▶ Problem to work on: Tally the lines in the data that follows that include the word "Brand", and report nothing but the total.

▶ Record extracts:
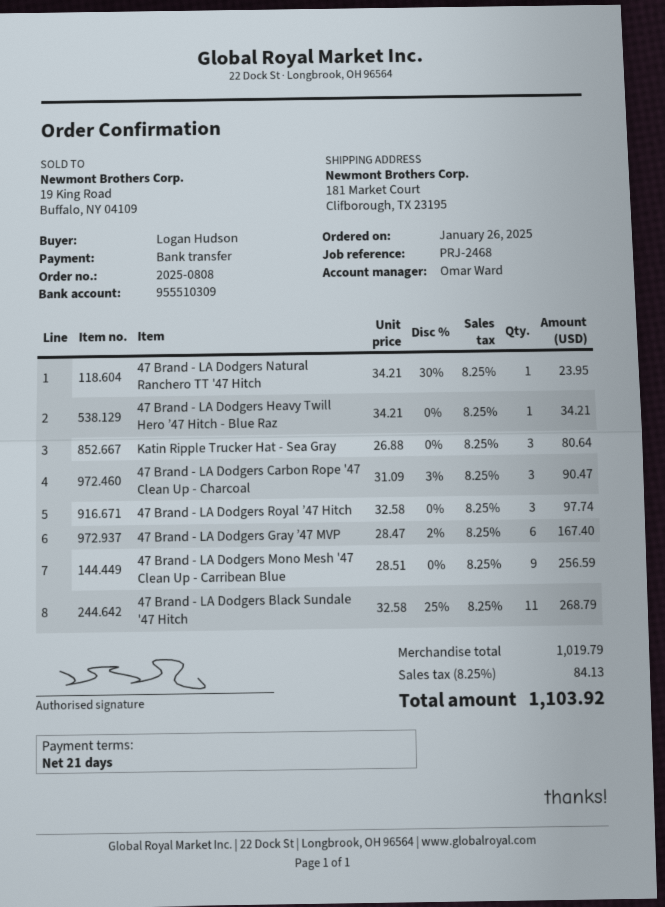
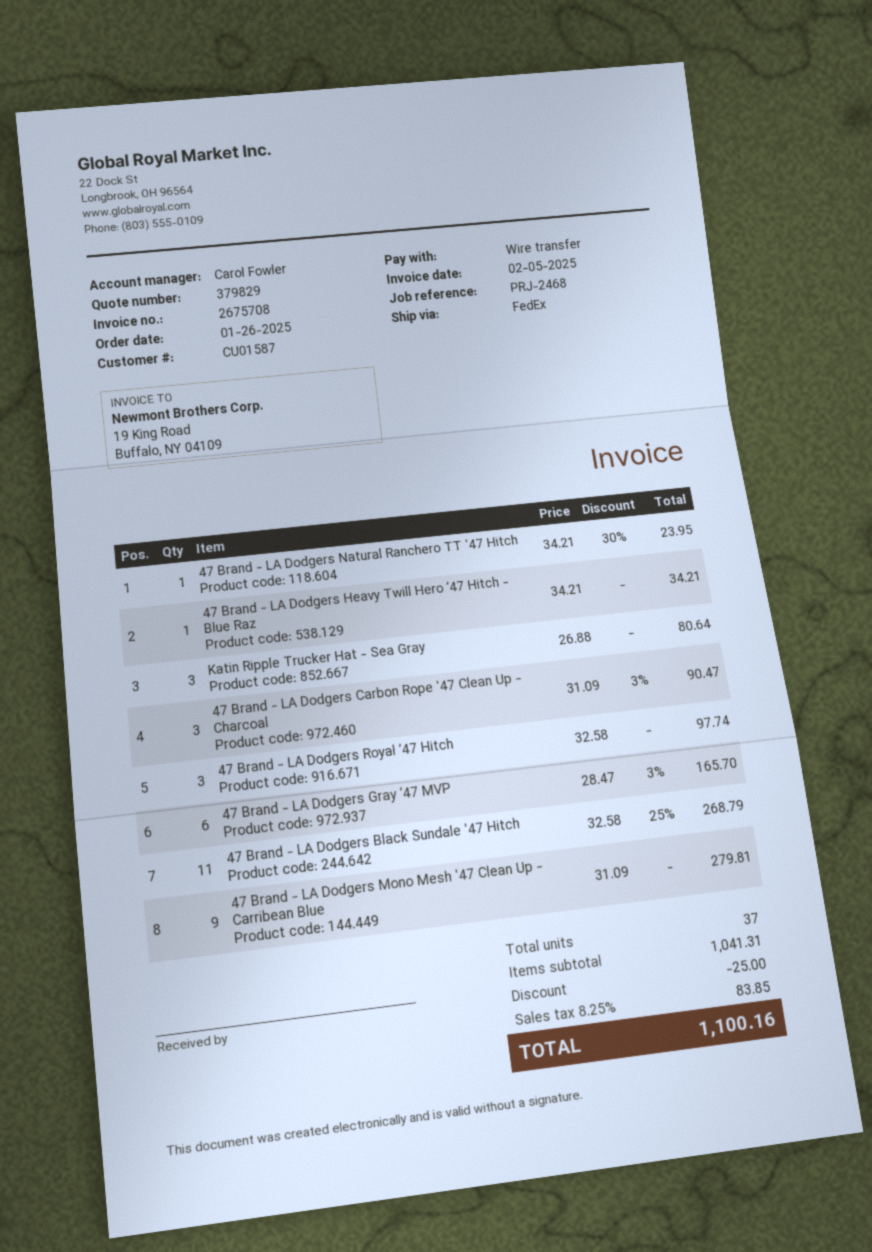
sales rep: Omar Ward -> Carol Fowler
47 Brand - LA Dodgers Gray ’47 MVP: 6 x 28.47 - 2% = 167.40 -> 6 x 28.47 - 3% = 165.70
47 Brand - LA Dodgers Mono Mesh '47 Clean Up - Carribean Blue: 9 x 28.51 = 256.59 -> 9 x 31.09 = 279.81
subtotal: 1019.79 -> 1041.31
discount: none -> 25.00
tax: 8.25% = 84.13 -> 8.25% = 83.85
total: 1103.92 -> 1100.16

▶ Expected output: 2